Consumers today have more choices than ever, making it easier to switch brands based on price, convenience, or a better experience. While businesses continue investing heavily in loyalty programmes, AI-driven personalisation, and CDPs, many still struggle to build relationships that extend beyond transactions.
According to PwC’s survey, nearly 1 in 3 consumers say they would walk away from a brand after a single bad experience, highlighting how loyalty increasingly depends on consistently delivering relevance and trust rather than simply offering rewards.
For Ilaria Buonpane, Chief Marketing Officer at Wear That, Chalhoub Group, the challenge isn’t whether brands should invest in emotional connections or commercial performance. It’s how to combine both.
She believes the strongest brands use technology and AI to remove friction and understand customer context, while relying on human empathy to build lasting relationships that customers genuinely value.
In this interview, Buonpane discusses why traditional loyalty programmes are reaching their limits, how AI can strengthen emotional loyalty without replacing human interaction, why luxury brands still lead in customer relationships, and why modern CMOs are increasingly well-positioned to become future CEOs.
In modern loyalty systems, have brands become too obsessed with logic while underinvesting in the emotional side of customer relationships?
What I see today is a Growing Polarisation.
On one side, you have brands relentlessly optimising conversion, retention, frequency, and LTV. Their loyalty programs are beautifully engineered around company economics, but often disconnected from customer psychology.
On the other side, you have brands investing heavily in storytelling, community, and emotional connection, but without the commercial fundamentals to sustain it. They’re creating love, but not necessarily profitable growth.
Both models eventually hit a ceiling. What I’ve learned over the years is that loyalty lives at the intersection of logic and magic.
- If you focus only on the numbers, you can build an incredibly efficient business, but customers stay only as long as the economics make sense. The moment a better offer appears, they leave.
- If you focus only on the emotional side, you can create genuine affinity, but it becomes difficult to scale consistently and profitably.
The most successful brands use logic to enable magic: they use data, technology, and AI to understand context, anticipate needs, remove friction, and make better decisions.
The goal is to create experiences that feel effortless, personal, and relevant. Because knowing my name, birthday, and purchase history doesn’t create loyalty, but recognition. Loyalty happens when a customer feels understood.
Many loyalty programs today feel financially engineered rather than emotionally designed.

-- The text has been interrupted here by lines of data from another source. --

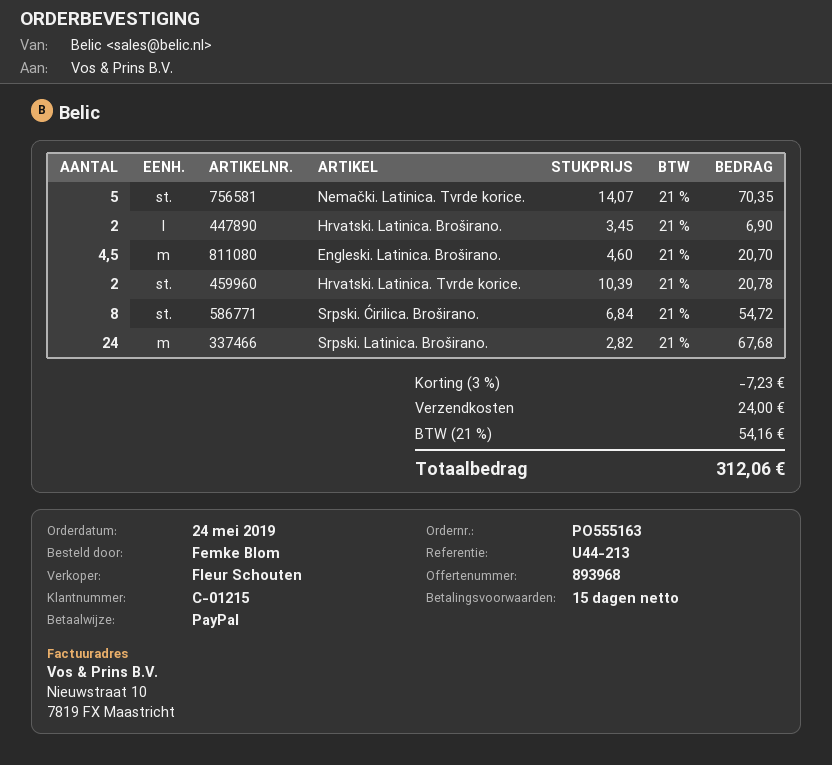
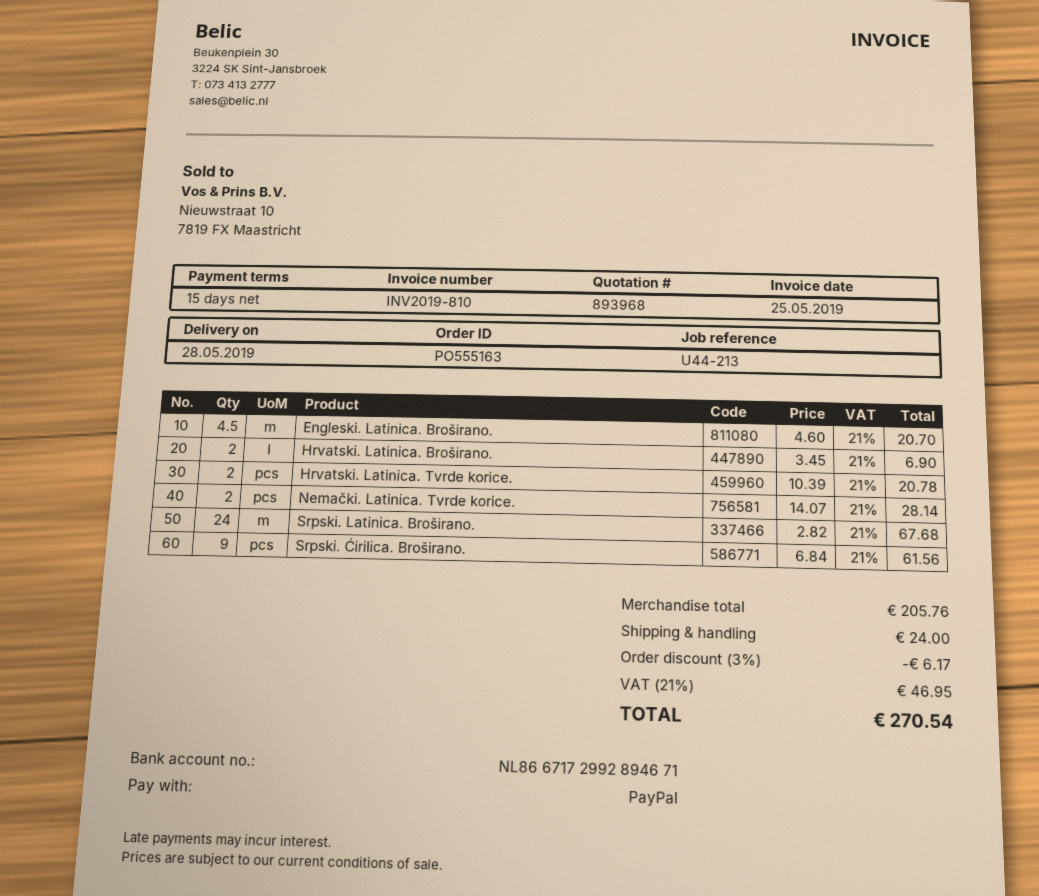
Nemački. Latinica. Tvrde korice.: 5 x 14.07 = 70.35 -> 2 x 14.07 = 28.14
Srpski. Ćirilica. Broširano.: 8 x 6.84 = 54.72 -> 9 x 6.84 = 61.56
discount: 3% = 7.23 -> 3% = 6.17
tax: 21% = 54.16 -> 21% = 46.95
total: 312.06 -> 270.54

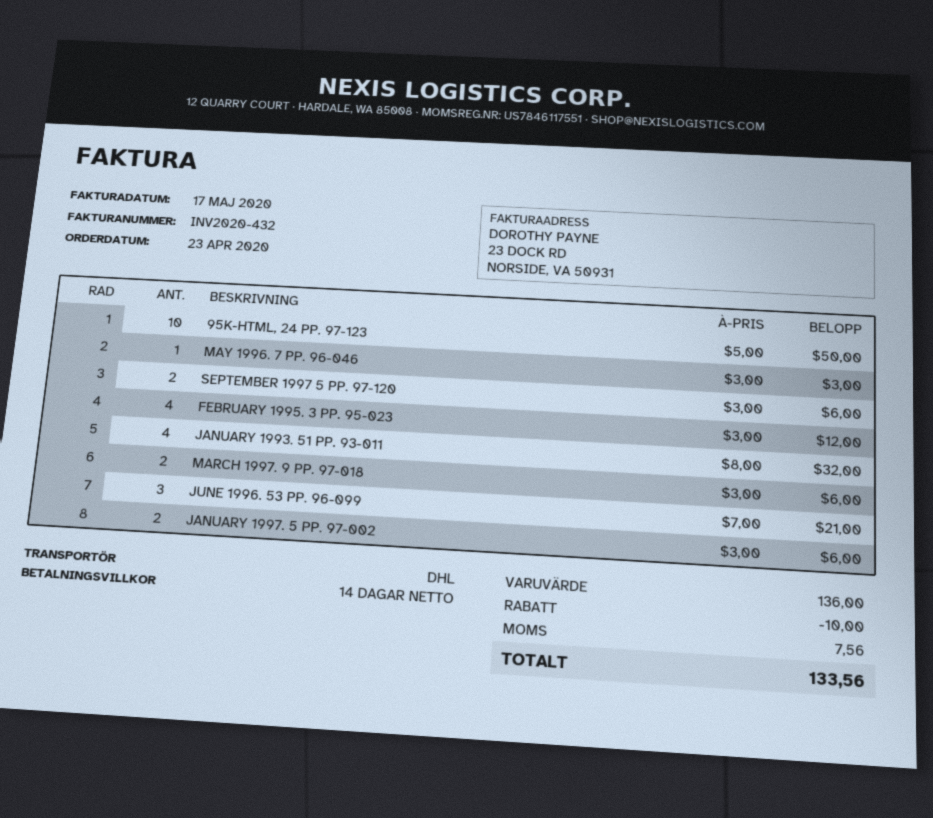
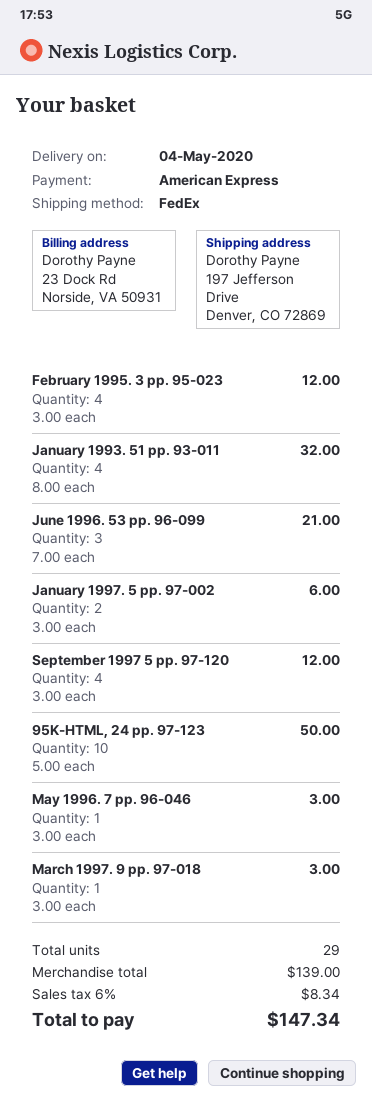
shipping method: DHL -> FedEx
SEPTEMBER 1997 5 PP. 97-120: 2 x 3.00 = 6.00 -> 4 x 3.00 = 12.00
MARCH 1997. 9 PP. 97-018: 2 x 3.00 = 6.00 -> 1 x 3.00 = 3.00
subtotal: 136.00 -> 139.00
discount: 10.00 -> none
tax: 7.56 -> 8.34
total: 133.56 -> 147.34

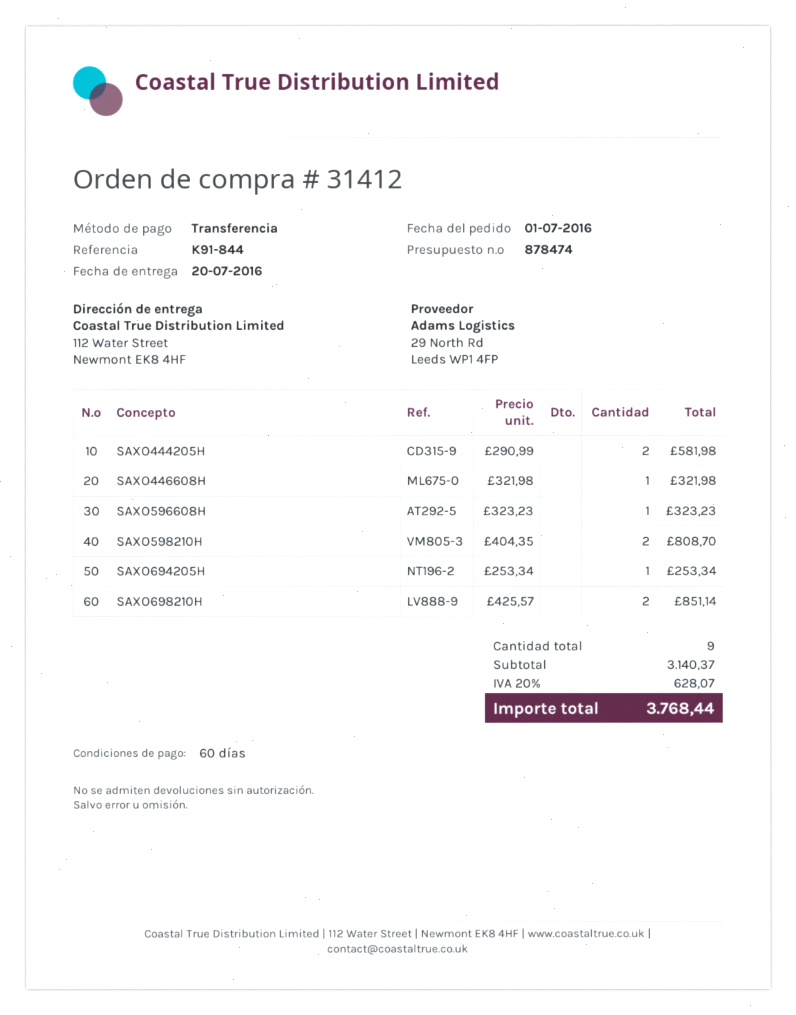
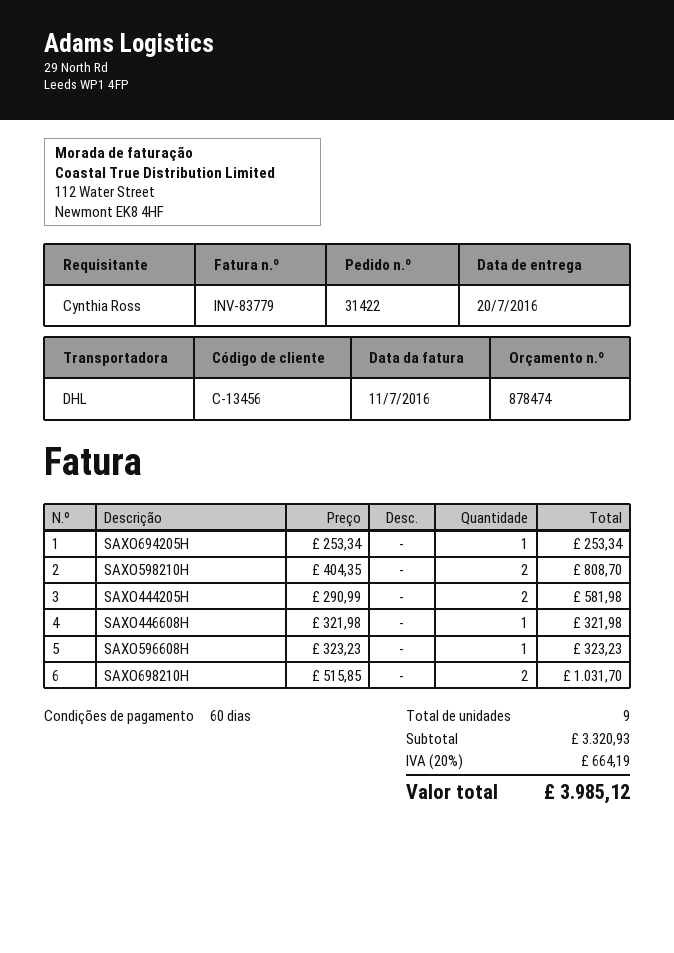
order number: 31412 -> 31422
SAXO698210H: 2 x 425.57 = 851.14 -> 2 x 515.85 = 1031.70
subtotal: 3140.37 -> 3320.93
tax: 20% = 628.07 -> 20% = 664.19
total: 3768.44 -> 3985.12

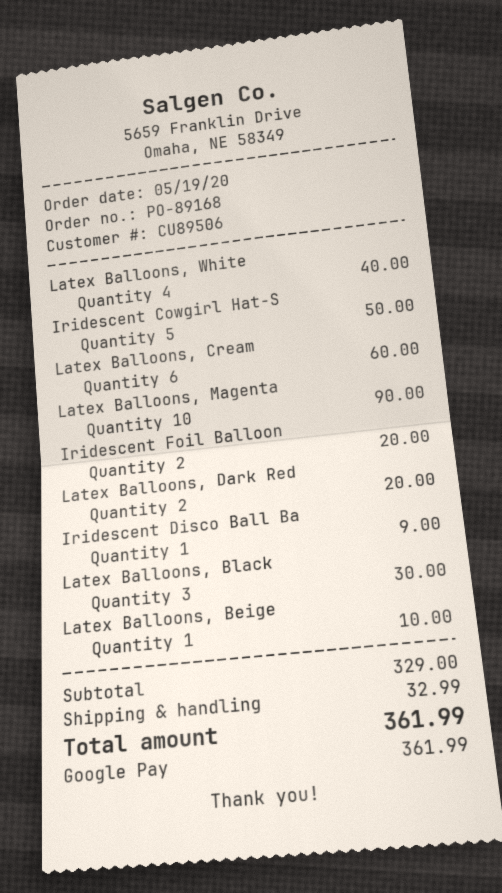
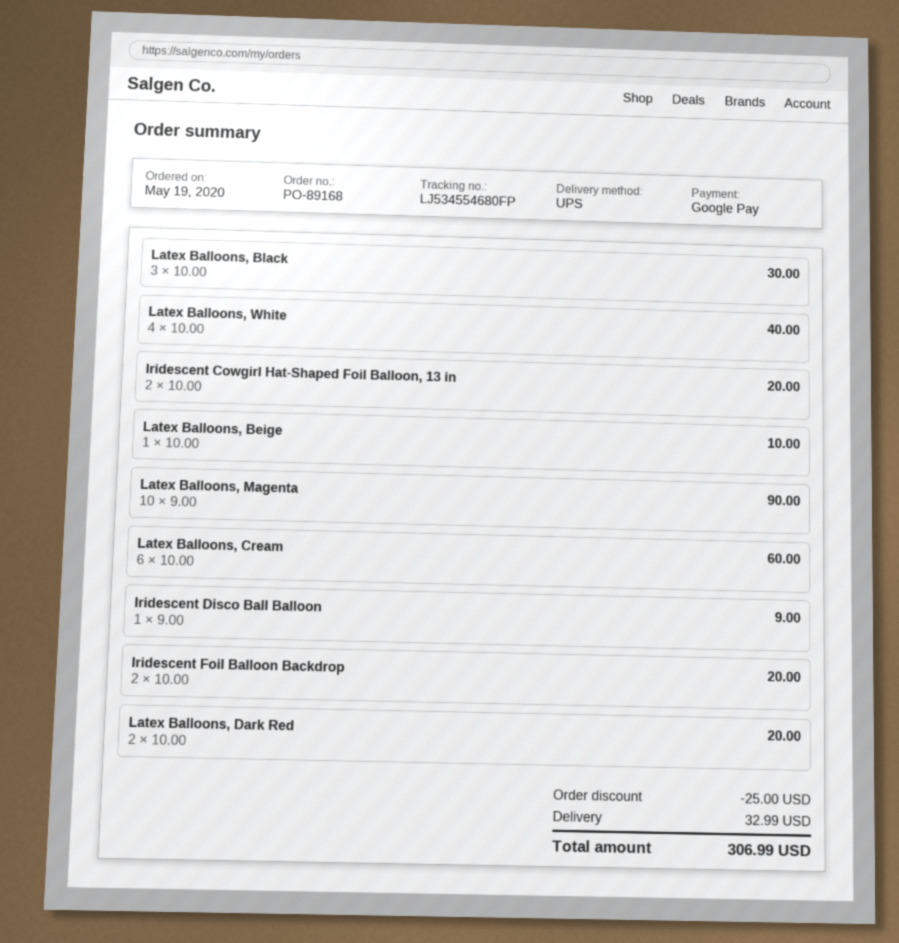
Iridescent Cowgirl Hat-S: 5 for 50.00 -> 2 for 20.00
discount: none -> 25.00
total: 361.99 -> 306.99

How can brands realign what loyalty means to modern customers?
I think many loyalty programs are solving for the wrong outcome. Loyalty is still treated as something customers join: a card, a tier, a points balance, a separate destination.
But customers don’t wake up wanting to be loyal to a loyalty program. They want Convenience, Confidence, and Relevance. They want brands that make their lives easier.
That’s why I believe the future of loyalty will be largely invisible.
It won’t sit alongside the experience. It will be embedded into the product, the service, and the relationship itself. Over the next decade, the brands that grow the fastest won’t be the ones with the biggest loyalty programs. They’ll be the ones that make loyalty programs almost unnecessary.
Most brands are still asking: “How do we reward loyalty?” The next generation of brands will ask: “How do we earn loyalty every day?” That’s a fundamentally different mindset.
The winners won’t necessarily have the best points structure or the most sophisticated tier system. They’ll be the brands that become part of a customer’s routine, identity, and decision-making process.
AI will accelerate this dramatically. Not because it will send better offers, but because it will help brands understand context, anticipate needs, and show up at exactly the right moment.
Wear That combines human stylists, data, and technology. In your view, how can AI genuinely strengthen emotional loyalty, and what do you see as the new role of human interaction?
I think the conversation around AI is often framed incorrectly. The debate is usually whether AI will replace humans. Customers care far less about that than we do.
What customers ultimately want is confidence: confidence they’re making the right choice, confidence they’re not wasting time, confidence they’re not making a mistake.
The future belongs to whichever interaction, human or AI, creates the most confidence.
That’s exactly how we think about it at Wear That. When we launched Kendra, our AI stylist available on our app, the goal wasn’t to replace our stylists. It was to make personalised styling accessible at a scale that simply wasn’t possible before.
The real opportunity for AI is that it allows brands to move from reacting to customers to anticipating them. It can recognise patterns, remember preferences, and identify needs before they’re explicitly expressed.
When a brand consistently saves me time, reduces decision fatigue, or shows up with something genuinely relevant, I feel understood. And that’s a powerful driver of emotional loyalty.
At the same time, I believe AI will fundamentally change the role of human interaction. As AI becomes better at recommendations, information, and routine tasks, human interactions become more valuable, not less.
At Wear That, Kendra might know that you’ve bought linen dresses three summers in a row and are planning a beach holiday. A stylist understands that you’re feeling disconnected from your wardrobe and looking for confidence, not just clothes.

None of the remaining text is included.